Tuesday, November 21, 2006

A (mildly ) humorous paragraph from John A.T. Robinson on Biblical scholarship



John A.T. Robinson closes his book Redating the New Testament with the following paragraph which he had found in an obscure journal some years ago. He didn't intend this note to be taken too seriously, but it made a point that his book also makes. (Robinson argues--on the basis of how little mention is made in the New Testament of the destruction of the Temple in A.D. 70--that all important New Testaament materials, including the Gospel of John, must date from before A.D. 70.) Robinson's position is not the one held by most scholars today. But on to the quote:

There is a world--I do not say a world in which all scholars live but one at any rate into which all of them sometimes stray, and which some of them seem permanently to inhabit--which is not the world in which I live. In my world, if The Times and The Telegraph both tell one story in somewhat different terms, nobody concludes that one of them must have copied the other, nor that the variations in the story have some esoteric significance. But in that world of which I am speaking this would be taken for granted. There, no story is ever derived from facts but always from somebody else's version of the same story. . . . In my world, almost every book, except some of them produced by Government departments, is written by one author.
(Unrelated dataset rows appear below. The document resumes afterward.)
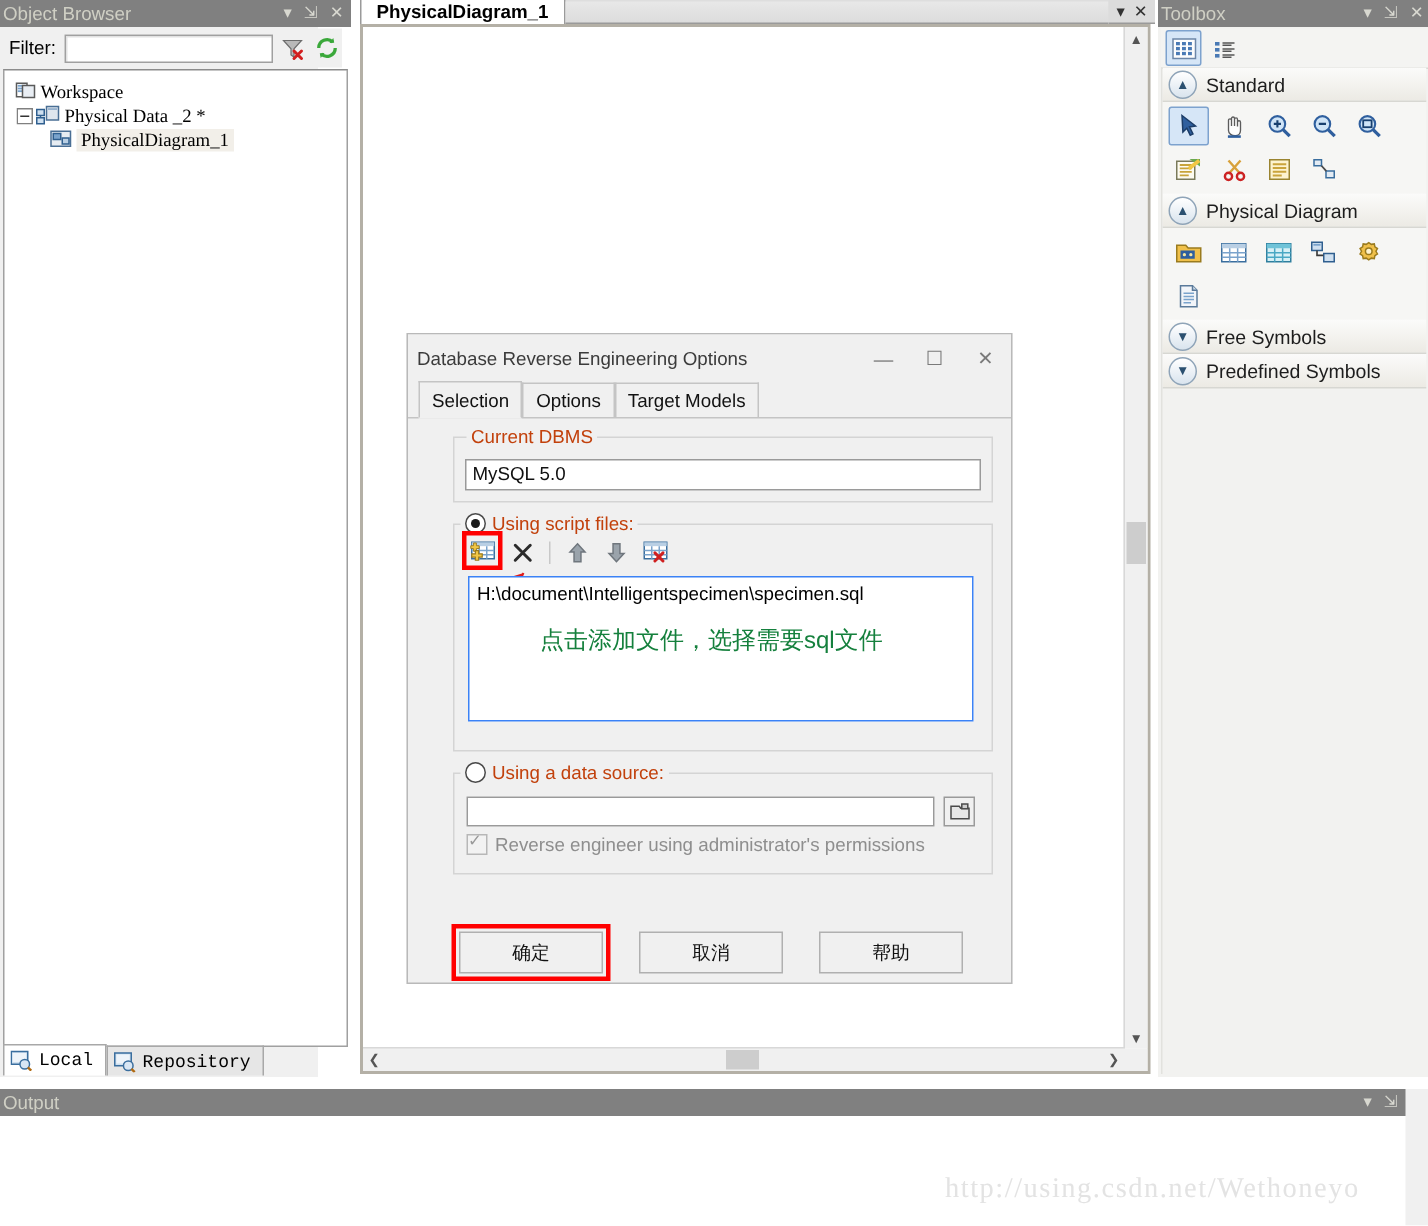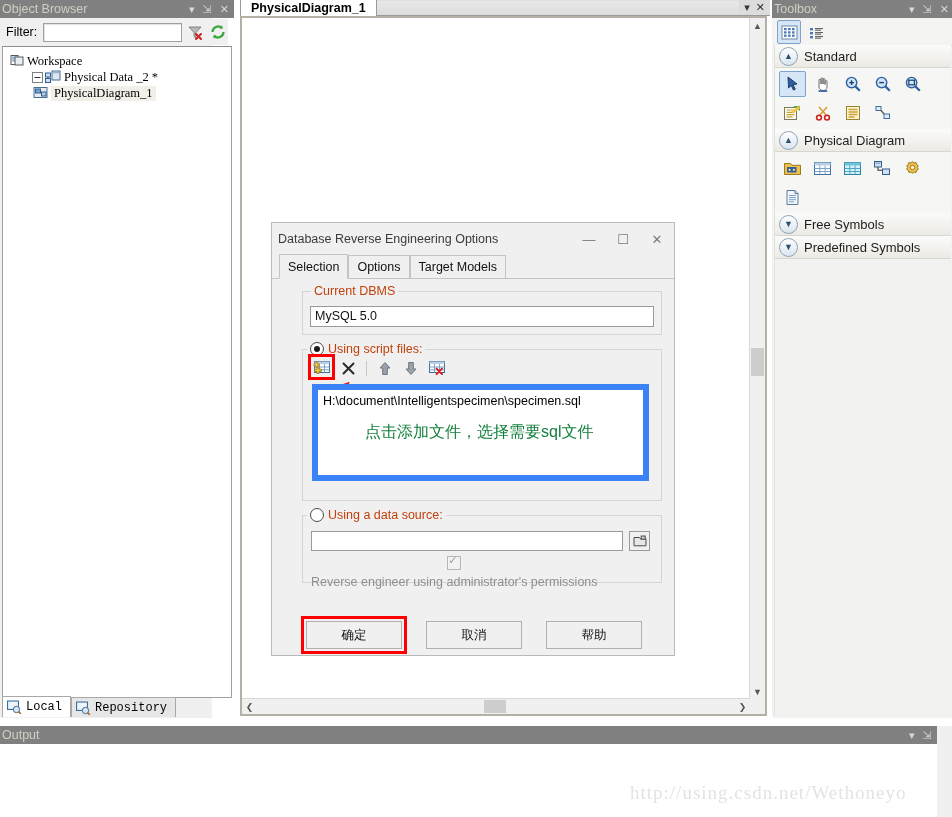--- a/index.html
+++ b/index.html
@@ -126,21 +126,21 @@
   .txtfield{
     background:#fff;border:1px solid #9a9a9a;box-sizing:border-box;
     font-size:12.5px;padding:2px 4px;color:#111;
   }
   .radio-o{width:12px;height:12px;border-radius:50%;border:1px solid #4a4a4a;background:#fff;display:inline-block;position:relative;}
   .radio-o.on::after{content:"";position:absolute;left:2.5px;top:2.5px;width:6px;height:6px;border-radius:50%;background:#1a1a1a;}
   .chk{width:12px;height:12px;border:1px solid #b7b7b7;background:#f2f2f2;display:inline-block;position:relative;}
   .chk.on::after{content:"✓";position:absolute;left:0px;top:-3px;font-size:11px;color:#9a9a9a;}
   #fileList{
     position:absolute;left:9px;top:34px;width:337px;height:97px;
-    background:#fff;border:6px solid #3b82f6;box-sizing:border-box;
+    background:#fff;border:1px solid #3b82f6;box-sizing:border-box;
     font-size:12.5px;padding:4px 5px;
   }
   #annot{color:#15803d;font-size:16px;margin-top:14px;margin-left:42px;white-space:nowrap;}
   #btnRow{position:absolute;left:0;top:398px;width:404px;display:flex;justify-content:center;gap:24px;}
   .dbtn{
     width:96px;height:28px;background:#f0f0f0;border:1px solid #b0b0b0;
     display:flex;align-items:center;justify-content:center;font-size:12.5px;color:#111;
     box-sizing:border-box;
   }
   .hl-box{position:absolute;border:3px solid #f00;box-sizing:border-box;pointer-events:none;}
@@ -190,21 +190,21 @@
           <rect x="1" y="1.5" width="7" height="9" fill="#fff" stroke="#5a5a5a"></rect>
           <rect x="1.8" y="2.6" width="5.4" height="1.2" fill="#7aa3cc"></rect>
           <rect x="1.8" y="4.4" width="5.4" height="1.2" fill="#7aa3cc"></rect>
           <rect x="1.8" y="6.2" width="5.4" height="1.2" fill="#7aa3cc"></rect>
           <rect x="5" y="3" width="8" height="8" fill="#e9eef4" stroke="#5a5a5a"></rect>
         </svg>
       </span>
       <span class="tlabel">Workspace</span>
     </div>
 
-    <div class="tree-row" style="padding-left:8px;margin-left:21px;">
+    <div class="tree-row" style="padding-left:8px;">
       <span style="margin-right:2px;">
         <svg width="11" height="11" viewBox="0 0 11 11">
           <rect x="0.5" y="0.5" width="10" height="10" fill="#fff" stroke="#808080"></rect>
           <path d="M2.5 5.5h6" stroke="#333" stroke-width="1"></path>
         </svg>
       </span>
       <span>
         <svg width="16" height="14" viewBox="0 0 16 14">
           <rect x="7" y="1" width="8" height="9" fill="#dfe6ee" stroke="#4a6f95"></rect>
           <rect x="8" y="2.2" width="6" height="1" fill="#86a6c6"></rect>
@@ -575,21 +575,21 @@
       </span>
       <div class="txtfield" style="position:absolute;left:8px;top:15px;width:312px;height:20px;">
         <span></span>
       </div>
       <div style="position:absolute;left:326px;top:15px;width:21px;height:20px;background:#f0f0f0;border:1px solid #9a9a9a;display:flex;align-items:center;justify-content:center;box-sizing:border-box;">
         <svg width="14" height="13" viewBox="0 0 14 13">
           <path d="M1 2.5h5.5l1 1.3H13v7H1z" fill="#e6e6e6" stroke="#4a4a4a"></path>
           <rect x="8.2" y="1" width="4" height="3.2" fill="#cfcfcf" stroke="#4a4a4a"></rect>
         </svg>
       </div>
-      <div style="position:absolute;left:8px;top:40px;display:flex;align-items:center;gap:5px;color:#8e8e8e;font-size:12.5px;flex-direction:column;">
+      <div style="position:absolute;left:8px;top:40px;display:flex;align-items:center;gap:5px;color:#8e8e8e;font-size:12.5px;">
         <span class="chk on"></span>
         <span>Reverse engineer using administrator's permissions</span>
       </div>
     </div>
   </div>
 
   <div id="btnRow">
     <div style="position:relative;">
       <div class="dbtn">
         <span>确定</span>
In that world almost every book is produced by a committee, and some of them by a whole series of committees. In my world, if I read that Mr. Churchill, in 1935, said that Europe was heading for a disastrous war, I applaud his foresight. In that world, no prophecy, however vaugely worded, is ever made except after the event. In my world we say, "The First World War took place in 1914-1918." In that world they say, "The world-war narrative took shape in the third decade of the twentieth century." In my world men and women live for a considerable time--seventy, eightly, even a hundred years--and they are equipped with a thing called memory. In that world (it would appear) they come into being, write a book and forthwith perish, all in a flash, and it is noted of them with astonishment that they "perserve traces of primitive tradition" about things which happened well within their own adult lifetimes (356).

Robinson's book was originally publsihed in the mid-1980s, and has recnetly (2000) been reprinted. It's an interesting book to read, because of the originial argument he makes and his natural wit. In defense of the quote, it does seem that quite a bit of what passes for New Testament scholarship these days is similar to science fiction--a drop of scientific truth and a gallon or two of fantasy.